By Leah B. Thibault, CEI Capital Management

It’s one thing to be the kind of company that people want to work for – maybe you offer competitive pay, good benefits, and a great working environment. It’s another thing to be the kind of company other companies want to sell to because, in addition to getting a fair price, the suppliers’ jobs get better too.

Two food processors – Premium Peanut and Ehrmann Commonwealth Dairy – have this baked into their business models. They consider more than the good jobs on their direct payroll by looking to shared prosperity throughout their supply chains.

More than peanuts

Douglas, Georgia is about 116 miles north of Tallahassee, 200 miles south of Atlanta, and closer to the Okefenokee Swamp than any major urban area. An unlikely place, perhaps, to locate the largest single peanut shelling facility in the world. But in 2014, the newly formed Premium Peanut did just that.

Premium Peanut has 190 employees, including 55 contract employees providing trucking and hauling services. Each of the direct jobs pays a living wage and benefits in an area that had a 9% unemployment rate and where nearly 29% of the local population had an income below the poverty line at the time the project began. As wonderful as these newly created jobs have been, the biggest impact of the company’s operations comes a step down the supply chain with the peanut farmers.

Like with many heavily commoditized food products, peanut farming in Southern Georgia is an exercise in leaps of faith and short-term planning. Typically, contracts between growers and processors last no more than one year and vary widely in availability and pricing from one year to the next. This creates uncertainty in the farmer’s revenue stream, making it difficult to plan for crop rotation, capital needs, and other issues.

If Premium Peanut’s business plan is to shell and process peanuts, it’s raison d’etre is to support Southern Georgia’s peanut farmers. Though not a formal co-op, Premium Peanuts counts over 260 farmers in 28 counties across South Georgia as shareholders. While being a shareholder in Premium Peanut doesn’t necessarily mean the farmers get paid more for their crop, it does give them something that can be even more valuable – stability.
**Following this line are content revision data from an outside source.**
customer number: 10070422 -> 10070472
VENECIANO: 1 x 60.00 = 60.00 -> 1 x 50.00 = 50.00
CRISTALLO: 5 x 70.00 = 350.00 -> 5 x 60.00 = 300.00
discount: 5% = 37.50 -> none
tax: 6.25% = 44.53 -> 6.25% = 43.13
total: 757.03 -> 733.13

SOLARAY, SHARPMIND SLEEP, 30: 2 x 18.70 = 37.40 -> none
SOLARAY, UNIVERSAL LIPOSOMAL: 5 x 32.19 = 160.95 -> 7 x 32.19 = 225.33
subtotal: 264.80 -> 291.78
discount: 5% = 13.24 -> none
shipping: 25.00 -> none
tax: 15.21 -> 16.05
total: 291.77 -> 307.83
As Karl Zimmer, Premium Peanut’s CEO, says, “With us, they know that if they bought a thousand shares of the company, they have a home for a thousand tons of farmers’ stock peanuts every year. We will buy them, we will warehouse them. They know they will get 100% of the value for that product, whether they get it as an upfront payment, at harvest, which we call an option payment, or they get it at the end of the year as a dividend of the profits that we make.”

That stability can make the difference between buying a new harvester or struggling with the worn-out one on hand. Shareholder farmer Elton Brooks explained, “I can plan ahead four or five years and know where I’ll have peanuts five years from now. It’s made me feel better about going out and buying several hundred thousand dollars’ worth of new equipment.”

Milk money

In Brattleboro, Vermont, dairy farmers face similar issues. Dairy farms have always been a major part of Vermont’s culture and economy, but economic conditions post-recession made it difficult for dairy farmers to make a living, with the number of dairy farms in the state decreasing by nearly two-thirds between 2000 and 2010. Concurrent with the loss of dairy farms was a loss of in-state dairy processors, leaving the remaining farms with limited arenas to sell their milk.
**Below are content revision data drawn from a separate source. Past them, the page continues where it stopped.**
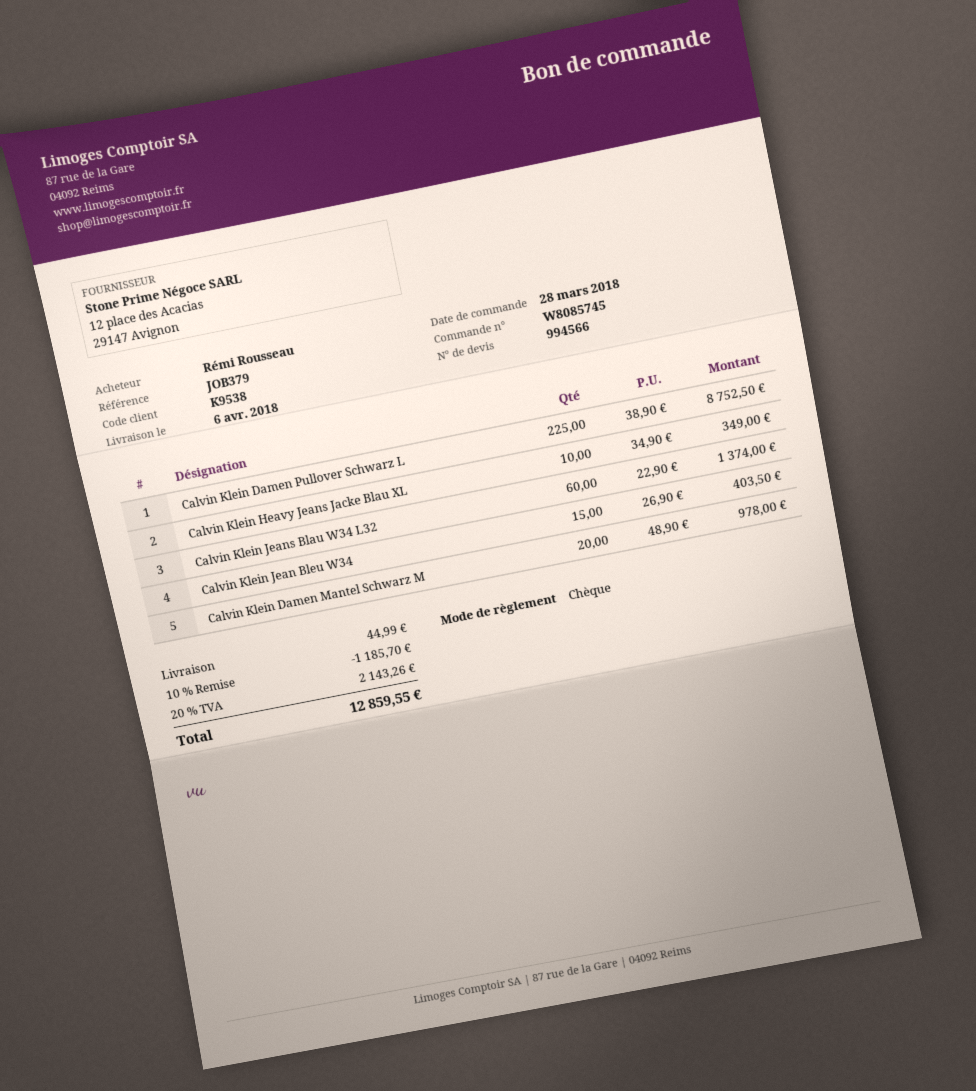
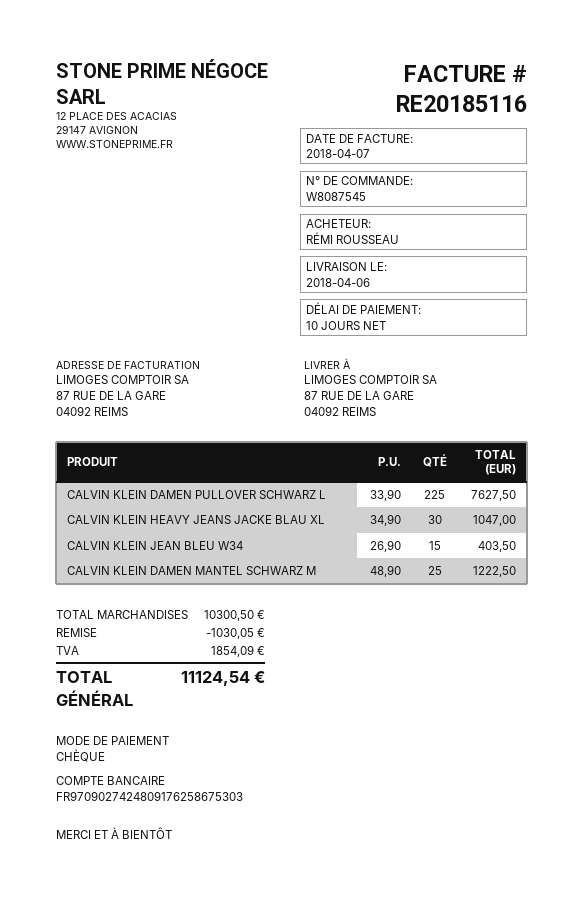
order number: W8085745 -> W8087545
Calvin Klein Damen Pullover Schwarz L: 225 x 38.90 = 8752.50 -> 225 x 33.90 = 7627.50
Calvin Klein Heavy Jeans Jacke Blau XL: 10 x 34.90 = 349.00 -> 30 x 34.90 = 1047.00
Calvin Klein Jeans Blau W34 L32: 60 x 22.90 = 1374.00 -> none
Calvin Klein Damen Mantel Schwarz M: 20 x 48.90 = 978.00 -> 25 x 48.90 = 1222.50
discount: 1185.70 -> 1030.05
shipping: 44.99 -> none
tax: 2143.26 -> 1854.09
total: 12859.55 -> 11124.54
It was into this economic environment that Ehrmann Commonwealth Dairy entered in 2010. With the construction of a 32,500-square foot yogurt processing facility that increased demand for local milk by 100 million pounds per year (equivalent to the production from 4,500 cows) and farmers desperate for off-takers, Commonwealth was in the driver’s seat. While Commonwealth could have decided to look for short-term gains when dealing with its suppliers, they instead took a more holistic view that acknowledges that the sustainability of Commonwealth is dependent upon the small farms that supply its milk.
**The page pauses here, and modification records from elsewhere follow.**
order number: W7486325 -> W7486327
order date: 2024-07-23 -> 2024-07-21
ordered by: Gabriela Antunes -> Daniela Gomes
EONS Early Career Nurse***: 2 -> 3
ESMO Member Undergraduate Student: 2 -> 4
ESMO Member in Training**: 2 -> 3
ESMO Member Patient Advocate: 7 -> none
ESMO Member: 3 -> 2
Beyond providing a stable market, Commonwealth is going the extra mile to support existing farmers, as well as encourage the next generation of dairy professionals.

Commonwealth returns 5% of its profits to the farmers who supply its milk through a grant program administered by the Farm and Forest Viability Program of the Vermont Housing and Conservation Board. As of July 2017, Commonwealth Dairy awarded $1.17 million in funds, which leveraged an additional $4.6 million from other sources. These funds went to 41 different farms, 90% of which have herds smaller than 500.

These shared profits have been used to reinvest throughout the value chain — for barn construction, milking equipment, and milking parlor renovations, among other uses. For Karie Atherton of Aires-Hill Farm, it meant adding grooved cement floors in her barn and milking parlor, preventing further loss of cows due to injuries. Not only is animal well-being improved, but the project has also made a big difference in her business.

“It just goes to show you, little things can really improve your cash flow because you’re not losing cows,” Atherton said. “I wish I would have done the project sooner. I knew there would be a difference, but I didn’t realize it would be so dramatic.” And Atherton isn’t alone. The 15 completed projects have resulted in an average increase in gross income of $18,351 per farm.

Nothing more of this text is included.